Bell: Strips of sweet bell pepper are ubiquitous on fajita platters. Mild.
Caribe: Also called güero (blond), this slightly sweet chile is good for sauces and for pickling. Mild.
Chiltepin: This is known as the bird pepper, because birds eat it and disperse the seeds; in Nahuatl, its name (and that of its close relative the chilipiquin, opposite) was chiltecpin, meaning “flea,” because of its size and quick, sharp bite. A bottle of chiltepins in vinegar was once common on Texas tables. Very hot.
Habanero: This sweet but incendiary chile was traded in the Caribbean and takes its name from the capital of Cuba; used in salsas and marinades. Very hot.
Jalapeño: The iconic chile of Texas and the first chile in space (1982), the jalapeño grows in, among other places, the Mexican state of Veracruz, whose capital is Jalapa; used for salsas, nachos, and small-town chile-eating contests. Medium hot.
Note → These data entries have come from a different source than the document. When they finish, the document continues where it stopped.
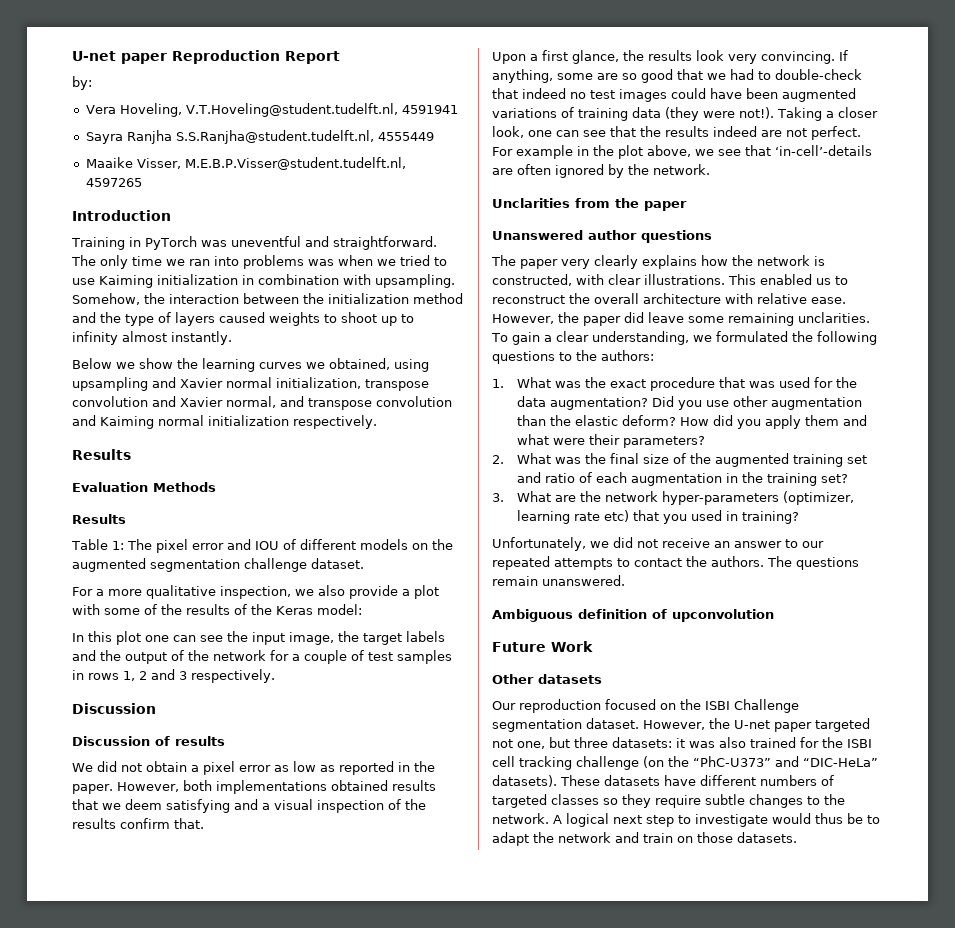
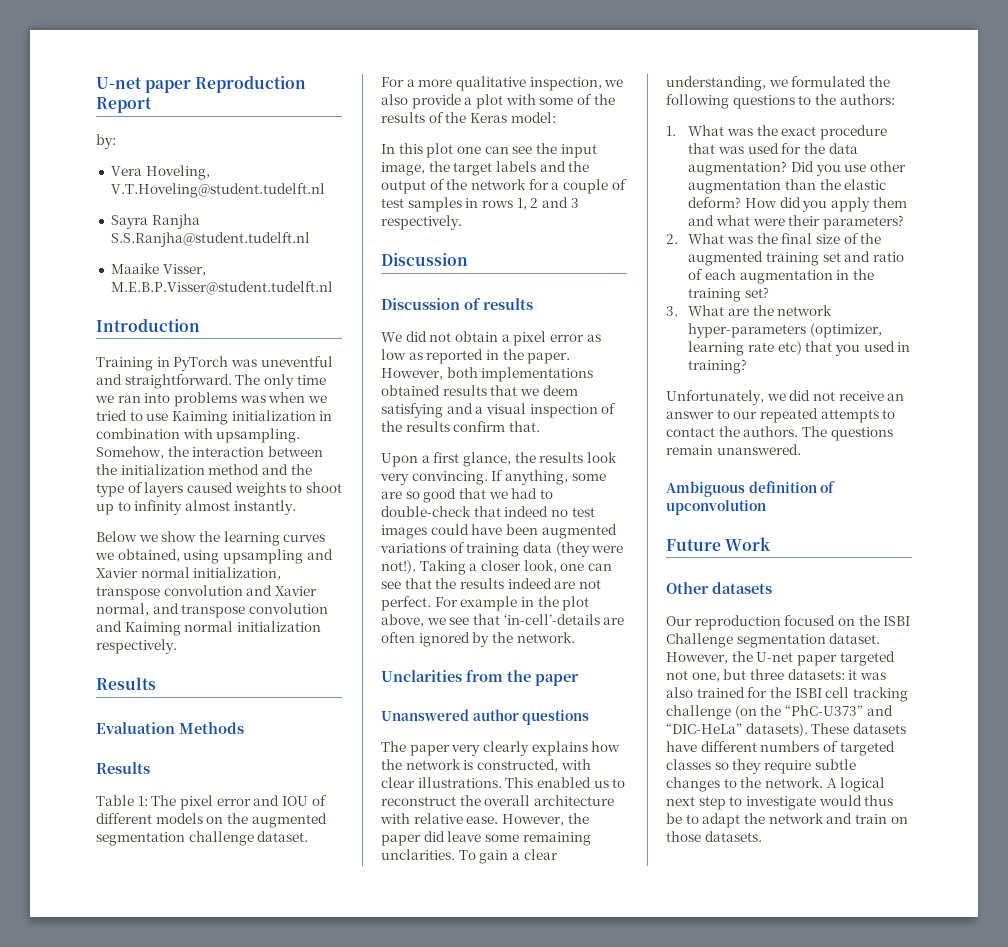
- Vera Hoveling, V.T.Hoveling@student.tudelft.nl, 4591941
+ Vera Hoveling, V.T.Hoveling@student.tudelft.nl
- Sayra Ranjha S.S.Ranjha@student.tudelft.nl, 4555449
+ Sayra Ranjha S.S.Ranjha@student.tudelft.nl
- Maaike Visser, M.E.B.P.Visser@student.tudelft.nl, 4597265
+ Maaike Visser, M.E.B.P.Visser@student.tudelft.nl

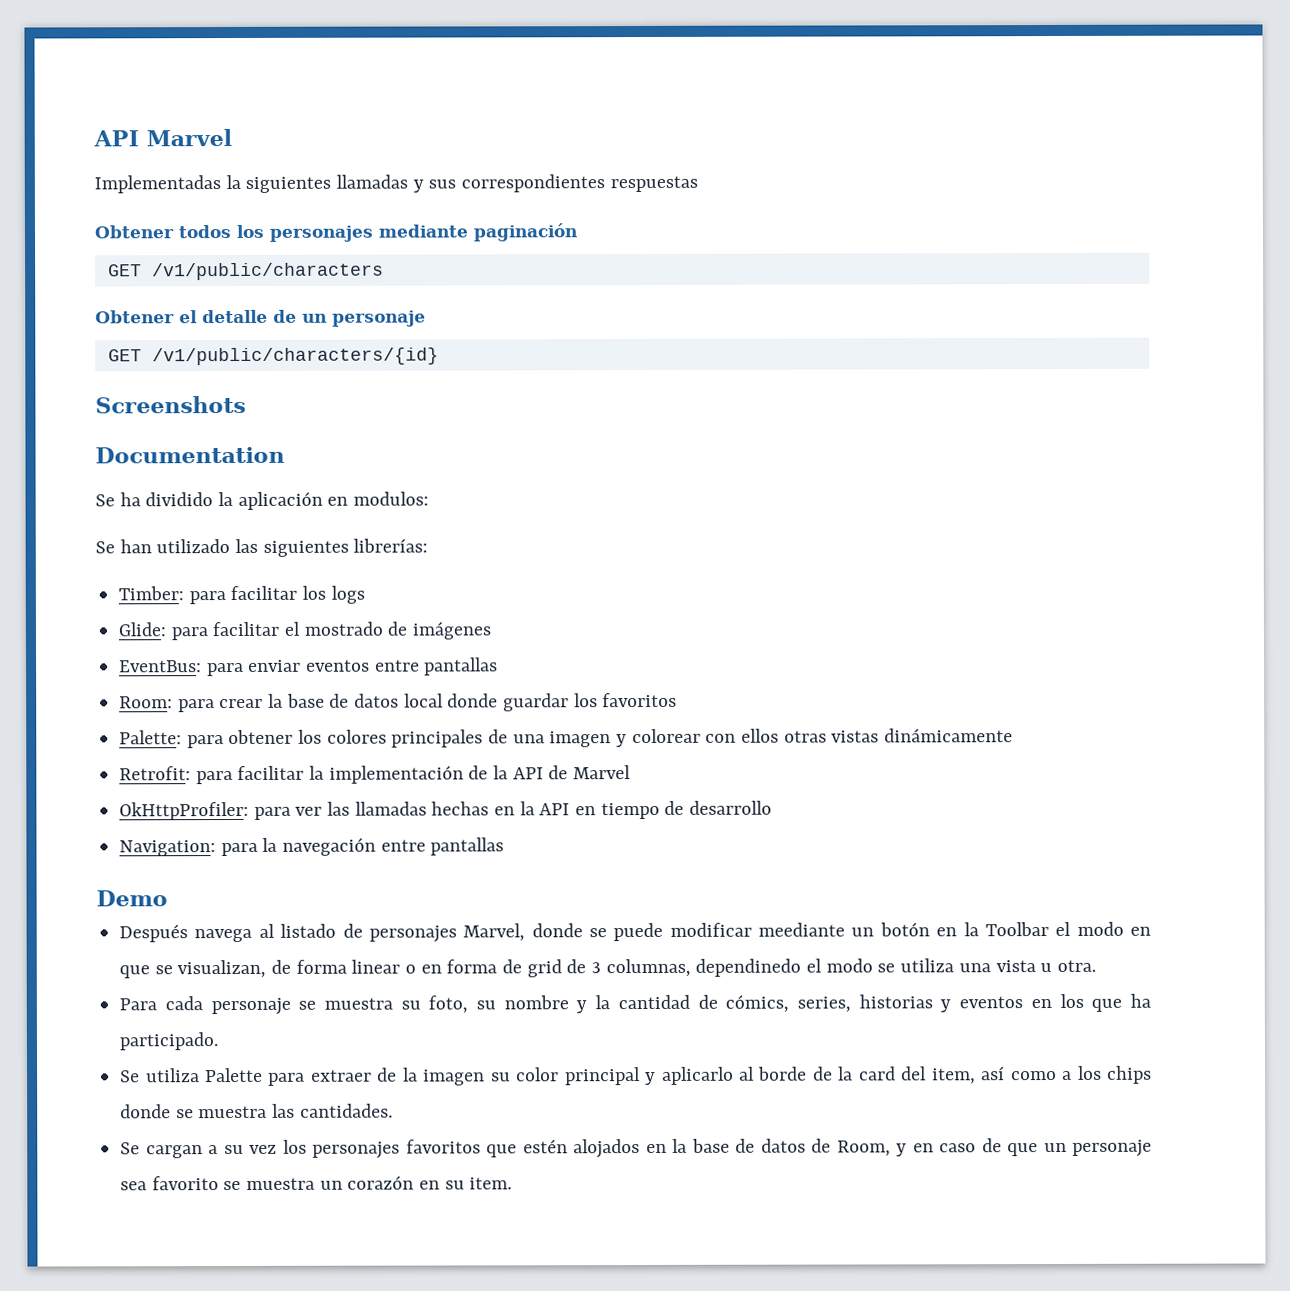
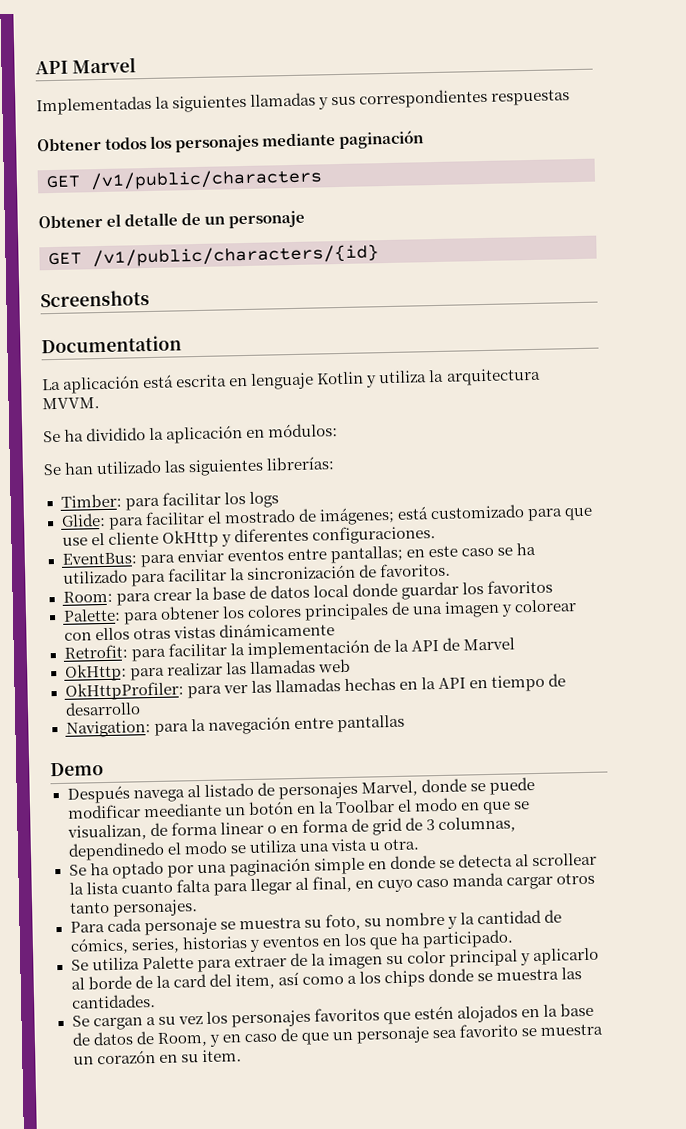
+ La aplicación está escrita en lenguaje Kotlin y utiliza la arquitectura MVVM.
- Se ha dividido la aplicación en modulos:
+ Se ha dividido la aplicación en módulos:
- Glide: para facilitar el mostrado de imágenes
+ Glide: para facilitar el mostrado de imágenes; está customizado para que use el cliente OkHttp y diferentes configuraciones.
- EventBus: para enviar eventos entre pantallas
+ EventBus: para enviar eventos entre pantallas; en este caso se ha utilizado para facilitar la sincronización de favoritos.
+ OkHttp: para realizar las llamadas web
+ Se ha optado por una paginación simple en donde se detecta al scrollear la lista cuanto falta para llegar al final, en cuyo caso manda cargar otros tanto personajes.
New Mexico Green: An El Paso favorite, the chile verde is uncommon elsewhere in Texas except during August, when Hatch chiles (a type of verde) are roasted and sold by major grocery chains; the closely related Anaheim is sold year-round. Mild to medium hot.
Poblano: Roasted, the spicy-sweet poblano is used in sauces and is often stuffed with meat or cheese. Mild.
Serrano: This little devil has a quick, stinging heat; used in salsas and guacamole. Hot.
Ancho: One of the dried forms of the poblano, the broad-shouldered ancho (its name means “wide”) is used in chili con carne, sauces such as moles, and commercial chili powder. Mild.
Cascabel: The seeds of this small, round dried chile make a rattling sound, thus the name (“rattle”); good in sauces, soups, and stews. Medium hot.
Chile De Arbol: Related to the cayenne, the dried árbol is muy picante; used in sauces and to make decorative miniwreaths and ristras (“strings”) of dried chiles. Hot.
Chilipiquin: Dried and crushed, this tiny tyrant spices up soups, stews, and beans; in early Texas, children who used bad language sometimes had their lips rubbed with a chilipiquin. Very hot.
Chipotle: This smoked, dried jalapeño, which can also be found canned in adobo sauce, is a staple of sauces. Medium hot.
Guajillo: Called travieso (“naughty”) for its irksome sting, the dried guajillo has a tough, smooth skin that requires longer soaking than most chiles’. Confusingly, it is labeled “cascabel” in some Texas grocery stores; used in soups, stews, and sauces. Medium hot.
Mulato: Like the ancho, this is another dried form of the poblano, but it tends to be darker and narrower; traditionally used for moles, soups, and stews. Mild.
Pasilla: The name of this dried chilaca chile means “little raisin,” a reference to its dark brown color; it enriches cooked salsas and mole poblano. Mild.